There are many types of record-keeping. Some examples include apps on Smart phones, pre-printed training logs or just a small spiral notebook. Here are some ideas of what kind of notes to take. 1) Keep track of how many times you repeat or practice a skill 2) How often was your dog correct or incorrect? 3) How much or what type of reinforcement did you use or did you do something special to fix a problem. In addition, make notes of any ideas you want to try during your next training session. The more notes you take the better. Sometimes writing down a problem gives you the correct direction to take to fix it!

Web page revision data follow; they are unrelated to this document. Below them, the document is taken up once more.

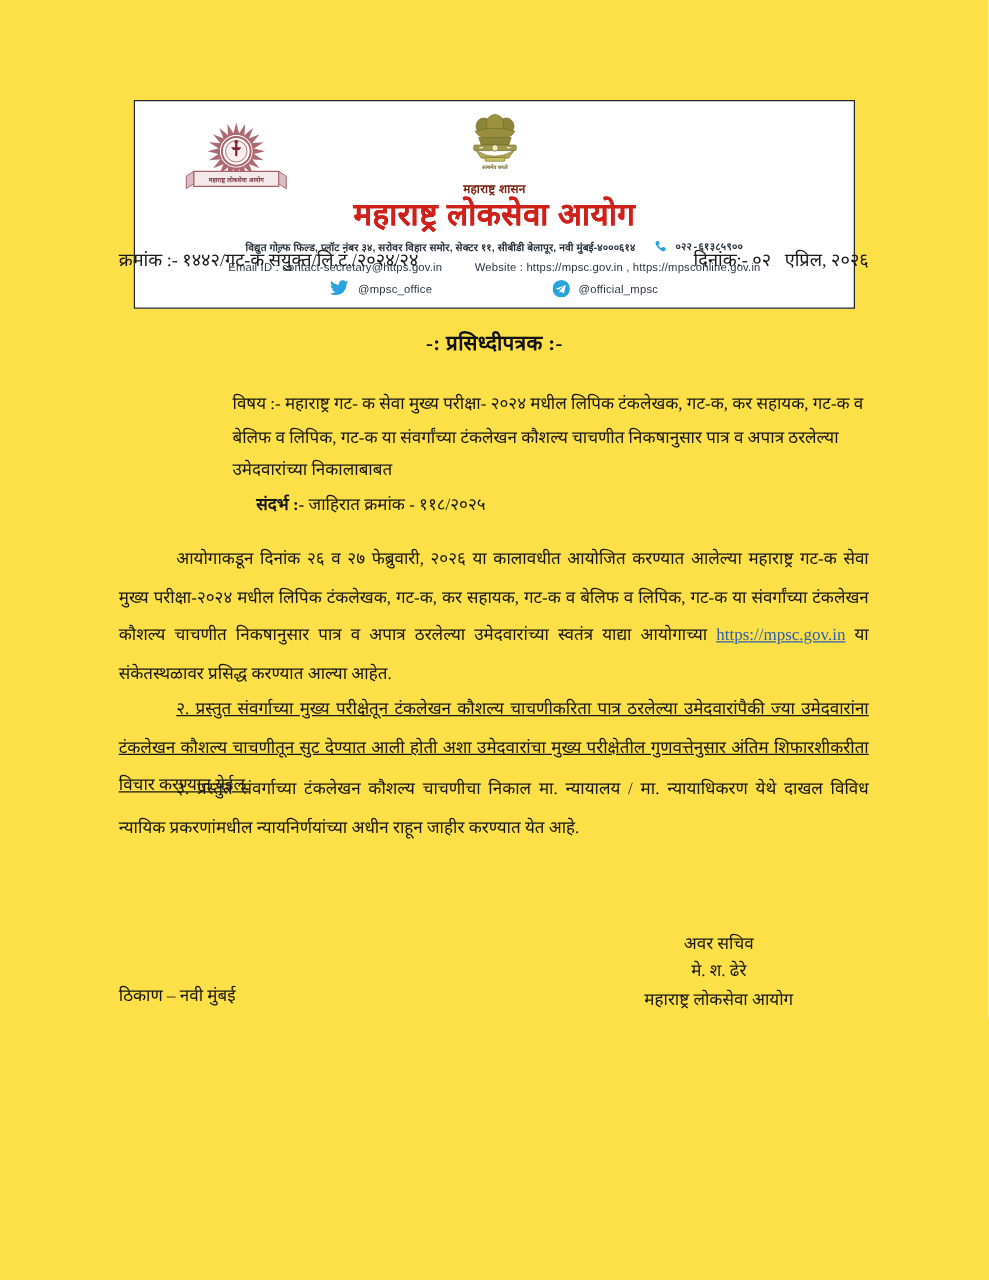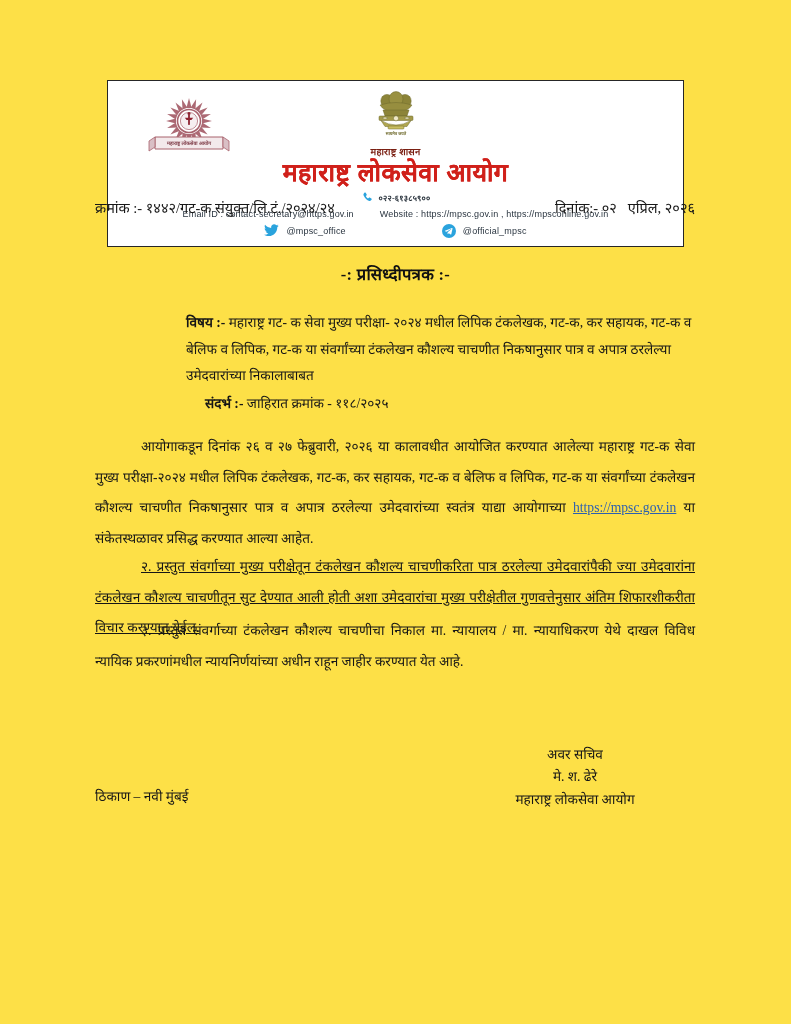--- a/index.html
+++ b/index.html
@@ -100,21 +100,21 @@
     white-space: nowrap;
     letter-spacing: .1px;
   }
   .phone-group {
     display: flex;
     align-items: center;
     gap: 5px;
     white-space: nowrap;
   }
   .phone-num {
-    font-family: Liberation Serif, serif;
+    font-family: Liberation Mono, monospace;
     font-size: 8.2px;
     font-weight: 700;
     color: #26303a;
     letter-spacing: .2px;
   }
 
   .contact-row {
     display: flex;
     align-items: center;
     justify-content: center;
@@ -180,21 +180,21 @@
   .subject-block {
     position: absolute;
     left: 186px;
     top: 310px;
     width: 508px;
     font-size: 13.6px;
     line-height: 1.95;
     color: #161616;
     text-align: left;
   }
-  .subject-block .lbl { font-weight: 700; }
+  .subject-block .lbl { font-weight: 400; }
 
   .reference-block {
     position: absolute;
     left: 205px;
     top: 391px;
     font-size: 13.6px;
     line-height: 1.9;
     color: #161616;
   }
   .reference-block .lbl { font-weight: 700; }
@@ -317,20 +317,21 @@
           </g>
           <text x="28" y="44" text-anchor="middle" font-family="Liberation Sans, sans-serif" font-size="4.2" font-weight="700" fill="#6f6a2c">सत्यमेव जयते</text>
         </svg>
       </div>
     </div>
 
     <div class="gov-line">महाराष्ट्र शासन</div>
     <div class="org-title">महाराष्ट्र लोकसेवा आयोग</div>
 
     <div class="addr-row">
+      <span class="addr-text">विद्युत गोल्फ फिल्ड, प्लॉट नंबर ३४, सरोवर विहार समोर, सेक्टर ११, सीबीडी बेलापूर, नवी मुंबई-४०००६१४</span>
       <span class="phone-group">
         <svg class="icon-badge" width="13" height="13" viewBox="0 0 16 16" aria-hidden="true">
           <path d="M4.2 2.2c.5-.5 1.3-.4 1.7.2l1 1.5c.3.5.2 1.1-.2 1.5l-.6.6c-.2.2-.2.4-.1.6.5 1.1 1.4 2 2.5 2.5.2.1.4 0 .6-.1l.6-.6c.4-.4 1-.5 1.5-.2l1.5 1c.6.4.7 1.2.2 1.7l-.8.8c-.5.5-1.2.7-1.9.5C7.4 11.4 4.6 8.6 3.1 5.2c-.3-.7-.1-1.5.4-2l.7-1z" fill="#2aa3dd"></path>
         </svg>
         <span class="phone-num">०२२-६१३८५९००</span>
       </span>
     </div>
 
     <div class="contact-row">
       <span class="contact-text">Email ID : contact-secretary@https.gov.in</span>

Don’t take it personally. It is sometimes hard to not obsess over your dog’s issues and training problems. Factor in your personality type and it can be a real test in emotional self-control. Above all try to keep from feeling that your dog is purposely showing you “the paw” when things aren’t going as you planned.
Remember we’re only human. Do I still get frustrated? Yes of course. I’m far from perfect, but when I find myself getting frustrated, first I stop and think of ways to fix the problem. If my dog does something totally unexpected, I mark the behavior with a non-reward marker like “you’re fired” or “really” to let the dog know he is wrong. We then try the skill again. If he repeatedly makes the same mistakes, I step back and analyze if my dog truly understands the skill I am asking him to perform.
Logical we know that disobedience isn’t personal, but this can be tough to remember in heat of the moment. One of the greatest gifts I’ve learned in training dogs is the ability to accept my training errors, recover, and move on. It’s easy to blame the dog. It’s harder to look at how our own actions likely contributed to the dog’s inability to perform to your expectations or hopes.
When all else fails always remember that our dogs are never with us nearly long enough. Enjoy the time you have with your dog and always build the relationship that you will be able to look back with fond memories of all your dogs.